Volkswagen is riding more smoothly from quarter to quarter, now that management has rammed through some tough cost-reduction measures in Germany. Operating profit for the first half of 2007 (before exceptional items)soared 44.5% to $3.8 billion, despite heavy losses in the US market. That catapulted VW’s first half operating margin from 1.8% a year ago to respectable 5.1%.
The gains may look impressive, but they are not all powered by Golfs, Jettas and Passats. The real thrust behind VW’s earnings is Volkswagen’s premium unit Audi. It has only half the sales of VW brand unit, yet Audi brings home more bacon. It’s $1.38 billion operating profit in the first half of 2007 makes up more than 50% of total automotive earnings — and has done so for several years running.
In the past, Audi’s profit machine kept the VW group out of the red. Now with VW on the mend, it’s really revving group margins. Analysts forecast a stellar 7% operating margin at Audi this year, versus 2.5% for VW, and a group margin (includes financial services) to 5.2%.
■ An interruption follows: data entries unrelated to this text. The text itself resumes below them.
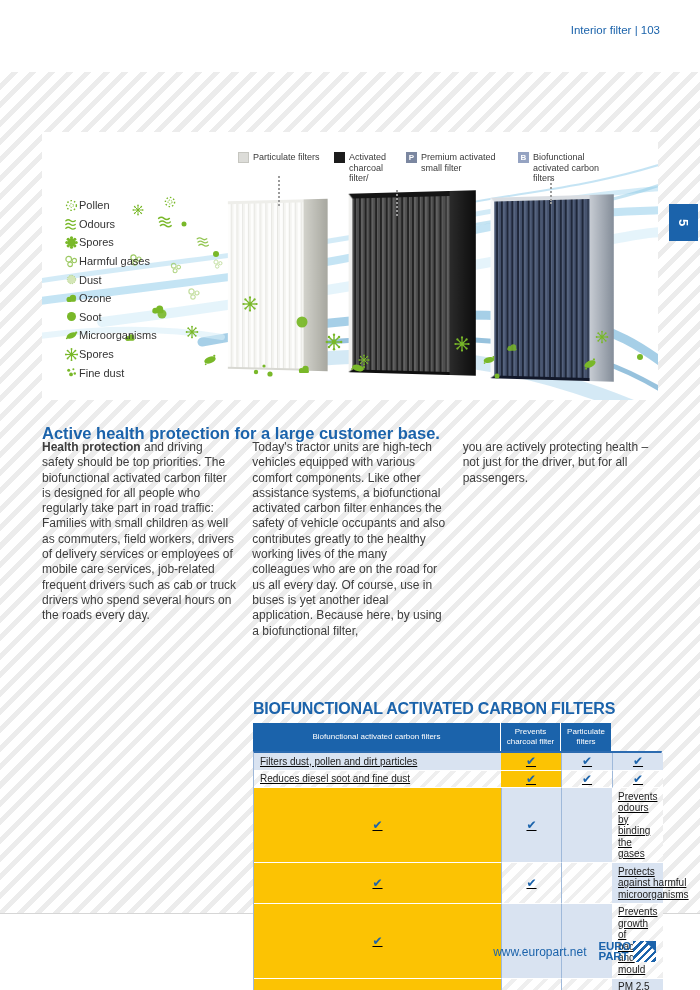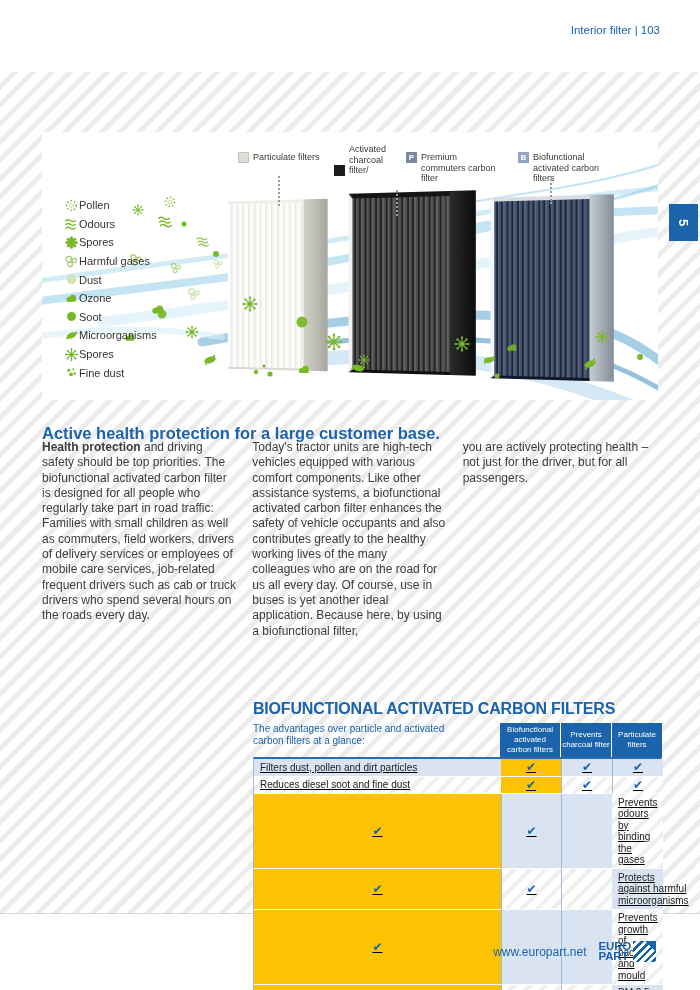--- a/index.html
+++ b/index.html
@@ -215,7 +215,7 @@
     <span class="sw particulate"></span>
     <span>Particulate filters</span>
   </div>
-  <div class="legend-item" style="left:292px;top:12px;width:70px;align-items:flex-end;">
+  <div class="legend-item" style="left:292px;top:20px;width:70px;">
     <span class="sw charcoal"></span>
     <span>Activated charcoal filter/</span>
   </div>

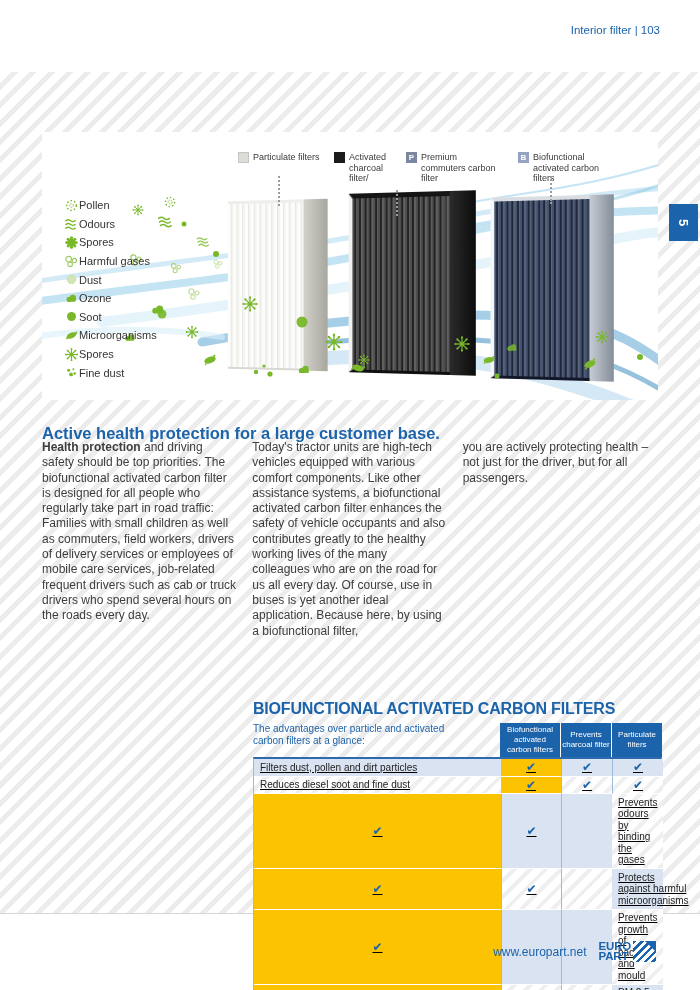--- a/index.html
+++ b/index.html
@@ -221,7 +221,7 @@
   </div>
   <div class="legend-item" style="left:364px;top:20px;width:92px;">
     <span class="sw premium">P</span>
-    <span>Premium commuters carbon filter</span>
+    <span>Premium activated small filter</span>
   </div>
   <div class="legend-item" style="left:476px;top:20px;width:104px;">
     <span class="sw biof">B</span>

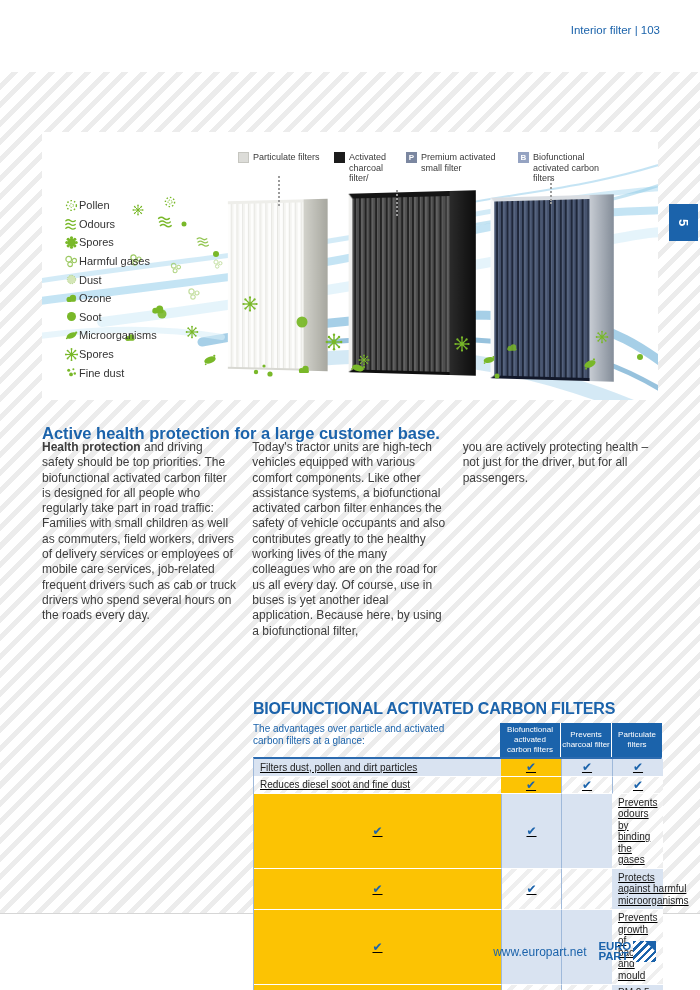--- a/index.html
+++ b/index.html
@@ -363,7 +363,6 @@
 <div class="cmp">
   <div class="cmp-title">BIOFUNCTIONAL ACTIVATED CARBON FILTERS</div>
   <div class="cmp-grid">
-    <div class="sub">The advantages over particle and activated carbon filters at a glance:</div>
     <div class="hc">Biofunctional activated carbon filters</div>
     <div class="hc">Prevents charcoal filter</div>
     <div class="hc">Particulate filters</div>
The real intriguing question is whether fast-growing Audi is going to become the next BMW — a boutique luxury brand turned global primus. Morgan Stanley analyst Adam Jonas believes Audi will grow three times as fast as BMW over the next five years and could overtake BMW in profitability by 2010. Already Audi is the jewel in the crown of the VW group, accounting for 80% of group market cap. Now management needs to apply a bit of Audi magic to VW.